I do know that since then they've moved to a continuous grading system. I'm not sure if that's the same with other grande écoles but I do know that my friends in other grand écoles had a similar system of 2-4 partiels a year.
I'm currently grading an open book test as you describe. It turns out that someone put their attempt at answers on chegg.com shortly after I posted the test. The temptation to use chegg is too great for students to resist. When chegg has the wrong solution (which is often the case), students will doubt themselves and will go with the wrong chegg answer.
To be clear, the only goal of chegg.com is to help students cheat. The world would be a better place if chegg and its copies did not exist.
My solution to this is to use version control and have them record an explanation of their work. If they copy from chegg they also have to forge a commit history, as well as explain the code line by line. I’d like to see them do that without learning anything.

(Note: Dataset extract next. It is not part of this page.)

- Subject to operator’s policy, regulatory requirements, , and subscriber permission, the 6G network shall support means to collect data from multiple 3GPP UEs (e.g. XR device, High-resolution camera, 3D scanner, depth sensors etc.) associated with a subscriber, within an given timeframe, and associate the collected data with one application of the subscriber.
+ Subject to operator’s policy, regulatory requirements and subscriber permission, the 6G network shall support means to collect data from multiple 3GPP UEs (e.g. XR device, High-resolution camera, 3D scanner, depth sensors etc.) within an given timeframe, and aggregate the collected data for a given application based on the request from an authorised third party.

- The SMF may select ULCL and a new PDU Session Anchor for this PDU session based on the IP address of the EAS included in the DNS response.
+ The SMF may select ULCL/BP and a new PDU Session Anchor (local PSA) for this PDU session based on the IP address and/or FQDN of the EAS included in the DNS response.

I suspect that a "certificate of course completion" (or, if you prefer, "a course grade") does not actually requiring comparing individuals A and B.
It does, however, require gauging that individual X, for any individual X who have taken the course, said individual X have acquired enough knowledge to consider "having passed".

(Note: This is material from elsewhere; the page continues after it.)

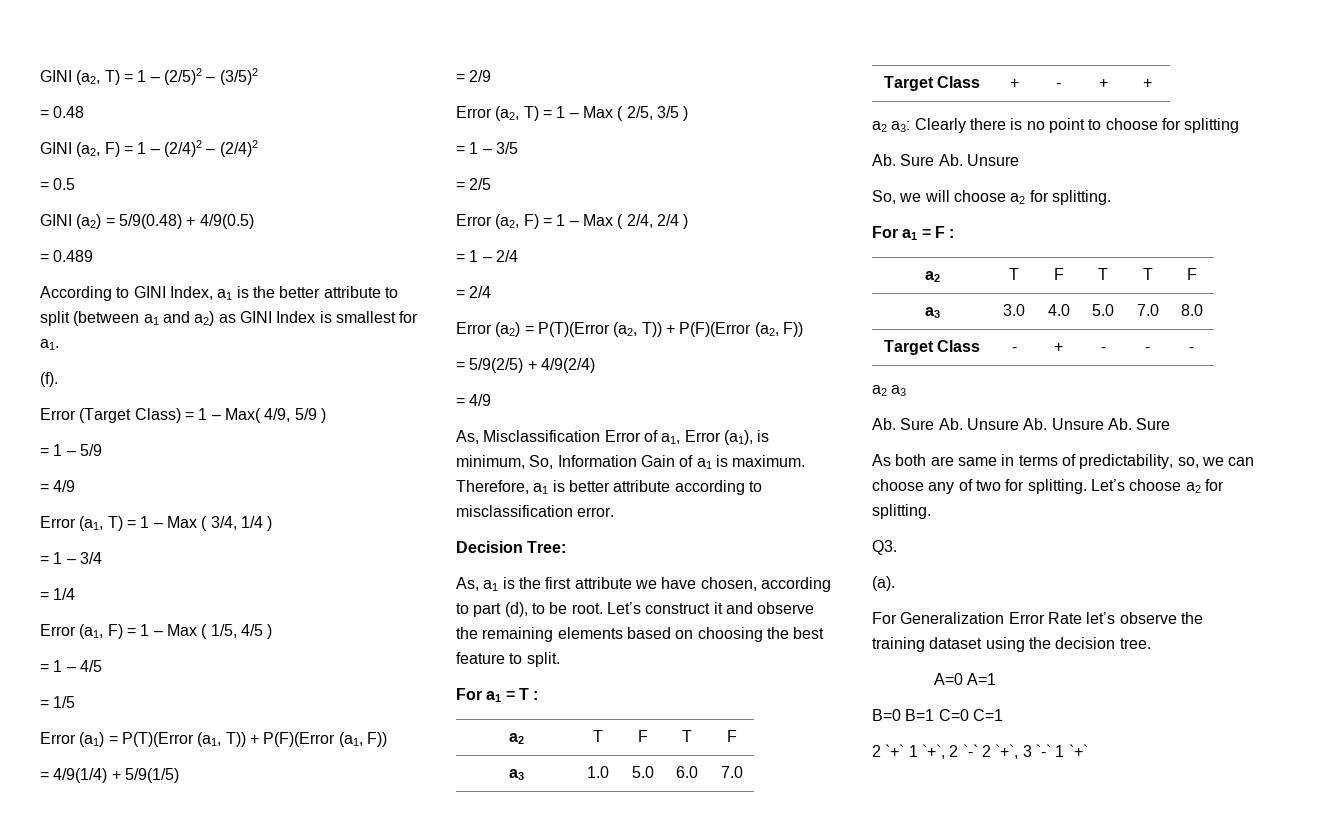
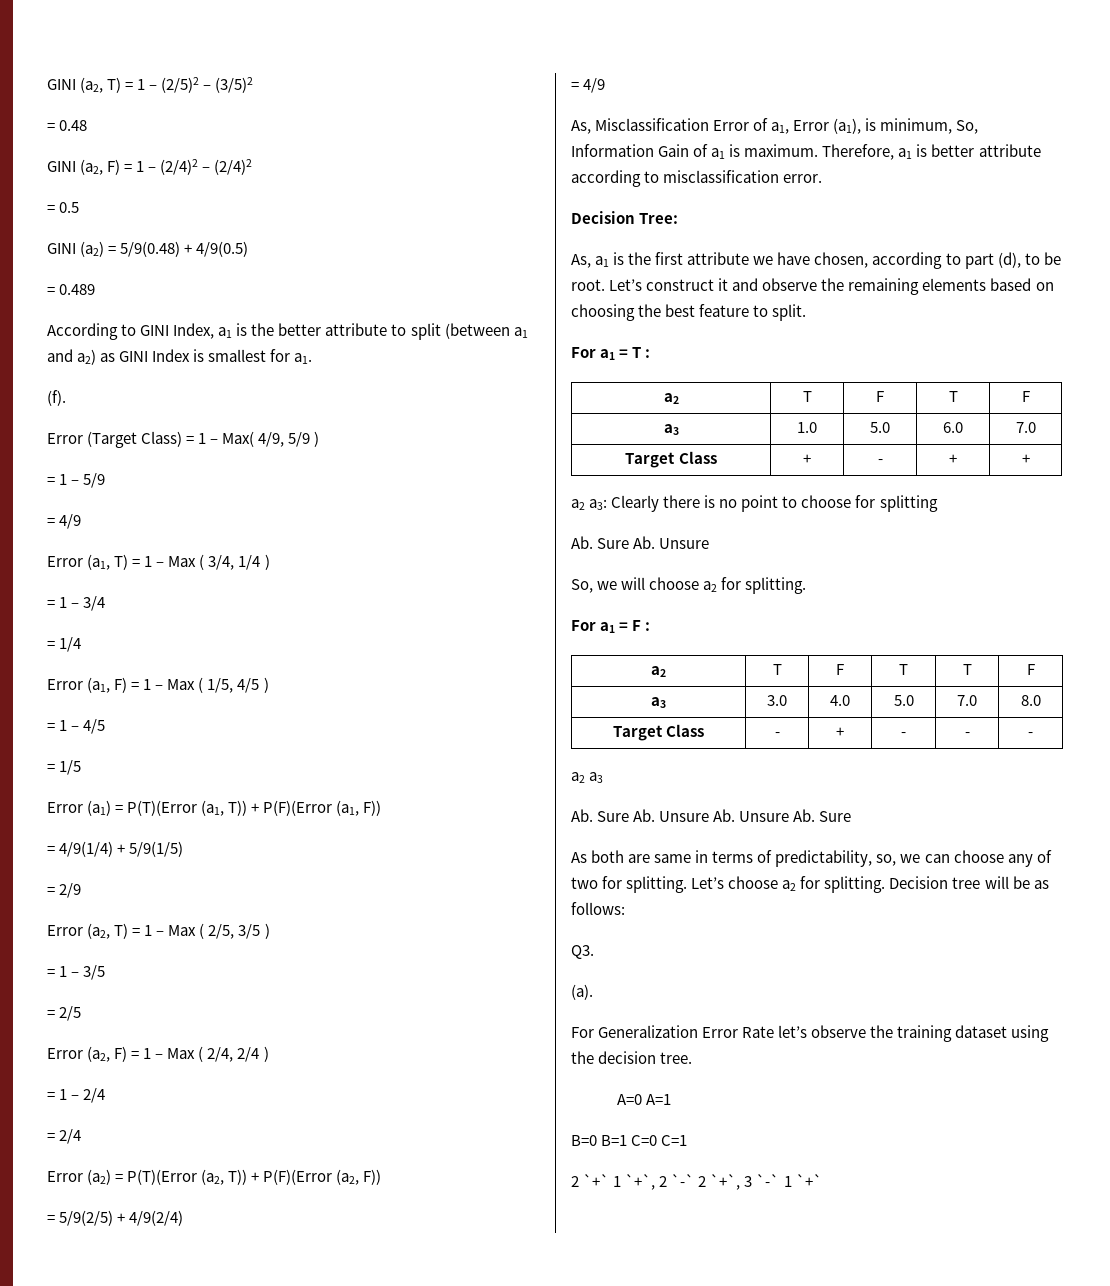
+ Decision tree will be as follows:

Anything beyond "pass/fail" is merely trying to stack-rack students and impose un-needed competition. But it is good for the gamification of knowledge acquisition, so perhaps not entirely bad.
Yeah I came from uk undergrad to us grad school and was shocked to see that even some advanced undergrad classes, with grad students in them, were tested by infantile multiple choice questions (this was at harvard). It almost makes one wonder whether the us dominates academia to the extent it does because of the foreign influx.

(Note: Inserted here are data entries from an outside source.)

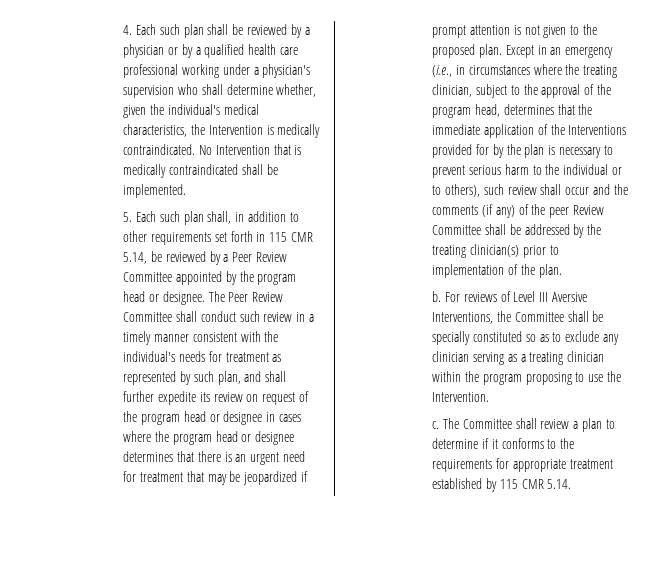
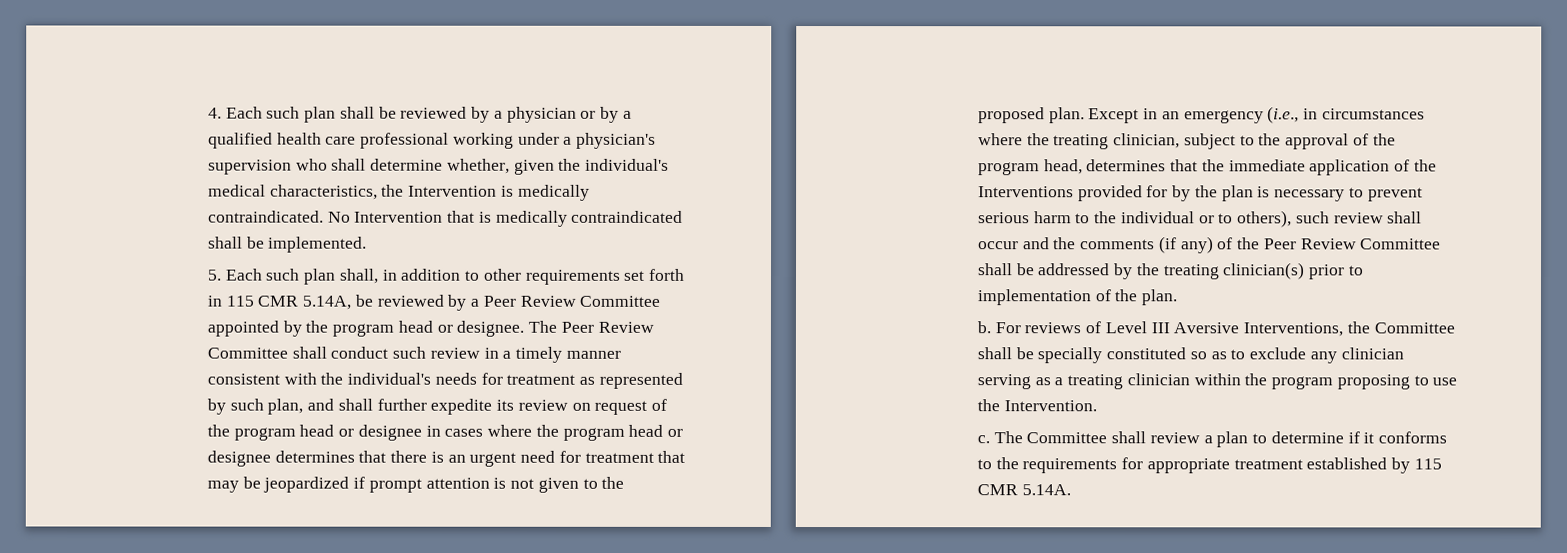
- 5. Each such plan shall, in addition to other requirements set forth in 115 CMR 5.14, be reviewed by a Peer Review Committee appointed by the program head or designee.
+ 5. Each such plan shall, in addition to other requirements set forth in 115 CMR 5.14A, be reviewed by a Peer Review Committee appointed by the program head or designee.
- Except in an emergency (i.e., in circumstances where the treating clinician, subject to the approval of the program head, determines that the immediate application of the Interventions provided for by the plan is necessary to prevent serious harm to the individual or to others), such review shall occur and the comments (if any) of the peer Review Committee shall be addressed by the treating clinician(s) prior to implementation of the plan.
+ Except in an emergency (i.e., in circumstances where the treating clinician, subject to the approval of the program head, determines that the immediate application of the Interventions provided for by the plan is necessary to prevent serious harm to the individual or to others), such review shall occur and the comments (if any) of the Peer Review Committee shall be addressed by the treating clinician(s) prior to implementation of the plan.
- The Committee shall review a plan to determine if it conforms to the requirements for appropriate treatment established by 115 CMR 5.14.
+ The Committee shall review a plan to determine if it conforms to the requirements for appropriate treatment established by 115 CMR 5.14A.

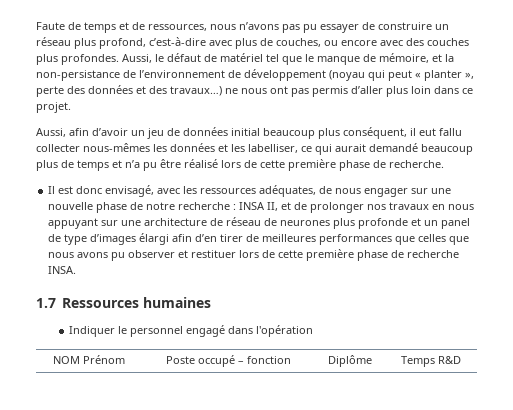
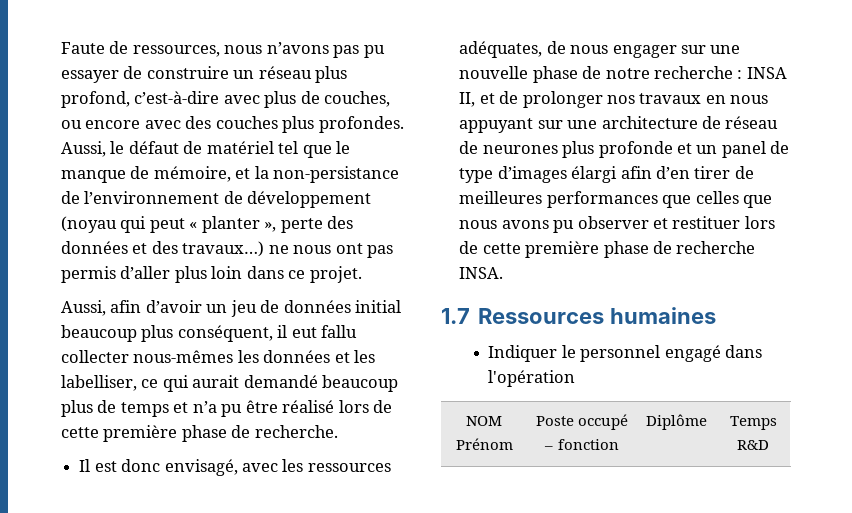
- Faute de temps et de ressources, nous n’avons pas pu essayer de construire un réseau plus profond, c’est-à-dire avec plus de couches, ou encore avec des couches plus profondes.
+ Faute de ressources, nous n’avons pas pu essayer de construire un réseau plus profond, c’est-à-dire avec plus de couches, ou encore avec des couches plus profondes.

> I was an exchange student in the US, tests involved multiple choice questions, they were closed books with questions around rote memory.
As a US citizen, many tests were open book essay style, especially once we got to college.
In public school however, lots of "standardized" multiple choice tests that were used to grade the school. Some of those tests also include an essay portion.
Teachers in the US aren't paid to do grading, they typically do it at home in their own time, thus very few essay style tests.
I have experienced good tests and bad tests. I studied in France, tests were open book with no multiple choice questions, only problems to solve. This approach scales badly and is a lot of work for the professor grading but it measures knowledge.
The problems were long, had few questions besides describing the problem and maybe a few questions to guide the student along the path to solving it. We had either 3 or 4 hours to solve those problems.
Those tests worked very well. I'd come out from one of those tests having often learned something new.
I was an exchange student in the US, tests involved multiple choice questions, they were closed books with questions around rote memory. While I did feel that some of the education in the US was valuable and interesting, I hated those tests, they didn't correlate as much with comprehension of the subject matter and more with learning facts that are more or less tangentially related to the subject matter. I still remember in a computer graphics tests being shocked by being asked when Opengl was first released, which companies were involved and other completely useless knowledge.
What's interesting to me is that there's much less opportunities to cheat with the former tests while the later tests are pretty much made for cheating. So, imho cheating is a symptom of bad tests.